High Maintenance, Season 3 (Ben Sinclair & Katja Blichfield, 2019): 3.5/5
Continues to feature my favorite tone of any show on TV: warm, funny, open to the unexpected, and interested in people of all description. This season was less consistent than the two previous, but the (ahem) highs were just as high.

The Last of Sheila (Herbert Ross, 1973): 3/5
A sort-of parody of Agatha Christie penned by Stephen Sondheim and Tony Perkins, with all the puzzly self-satisfaction that that suggests. All is not as it seems, you see? Richard Benjamin proves once again why he’s one of the most unlikely stars in movie history.

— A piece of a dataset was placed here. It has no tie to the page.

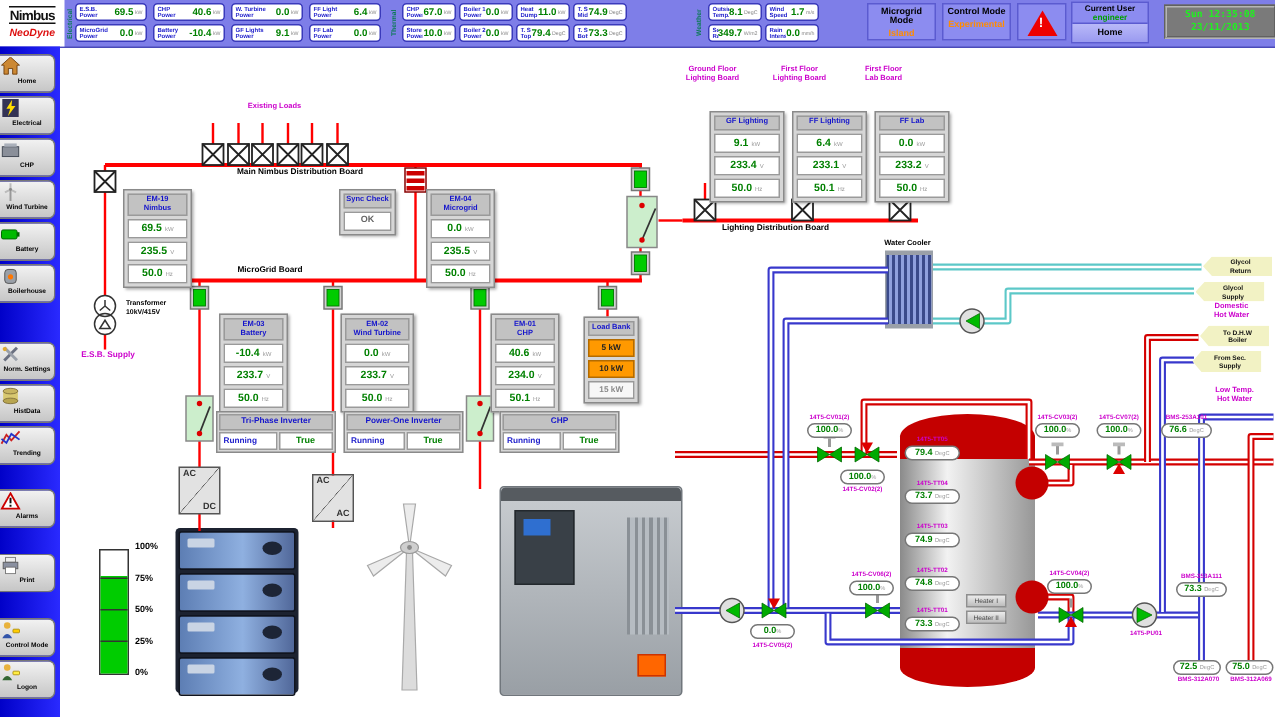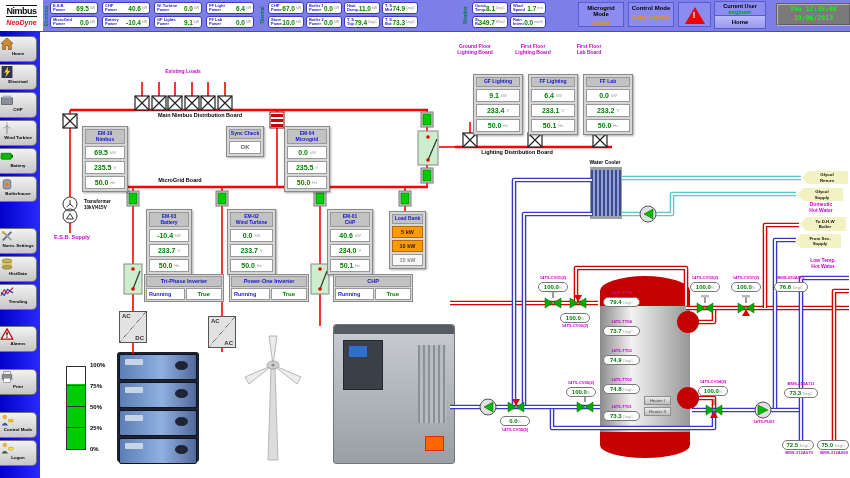"Thu 12:35:08" div { text: Thu -> Sun }
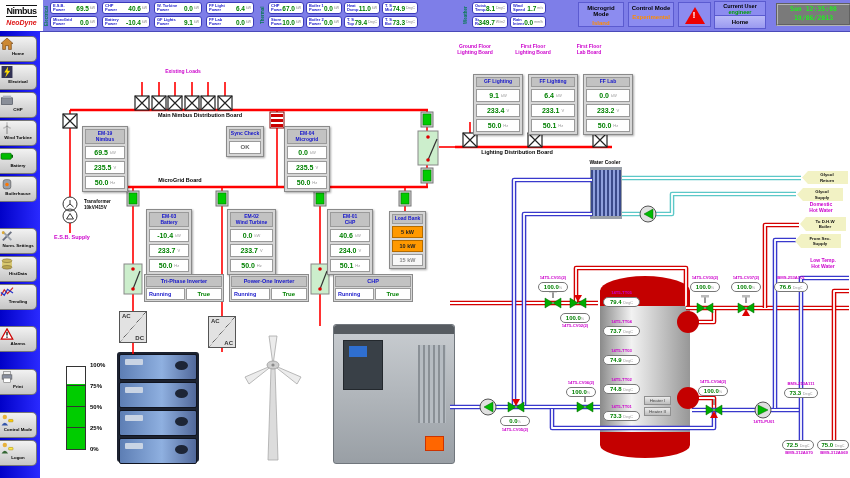"19/06/2013" div { text: 19/06/2013 -> 23/11/2013 }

The Bay (Barry Levinson, 2012): 2.5/5
Not as horrific as Levinson’s Toys.

Dragged Across Concrete (S. Craig Zahler, 2019): 4.5/5
My favorite movie this year so far, and one of the best movies ever in the Tarantino mold. Funny and novelistic. A great performance from Gibson, full of anger and self-loathing.

Thief, rw (Michael Mann, 1981): 4/5
I saw this in the theater when I was 13, and I can’t really see it as anything other than really cool. Cool music, cool visuals and cool performances by Caan, Weld and (the great) Robert Prosky. Influential.

Barry, Season 2 (Alec Berg & Bill Hader, 2019): 3.5/5
Very amusing. Hader, Stephen Root, and Henry Winkler are all aces.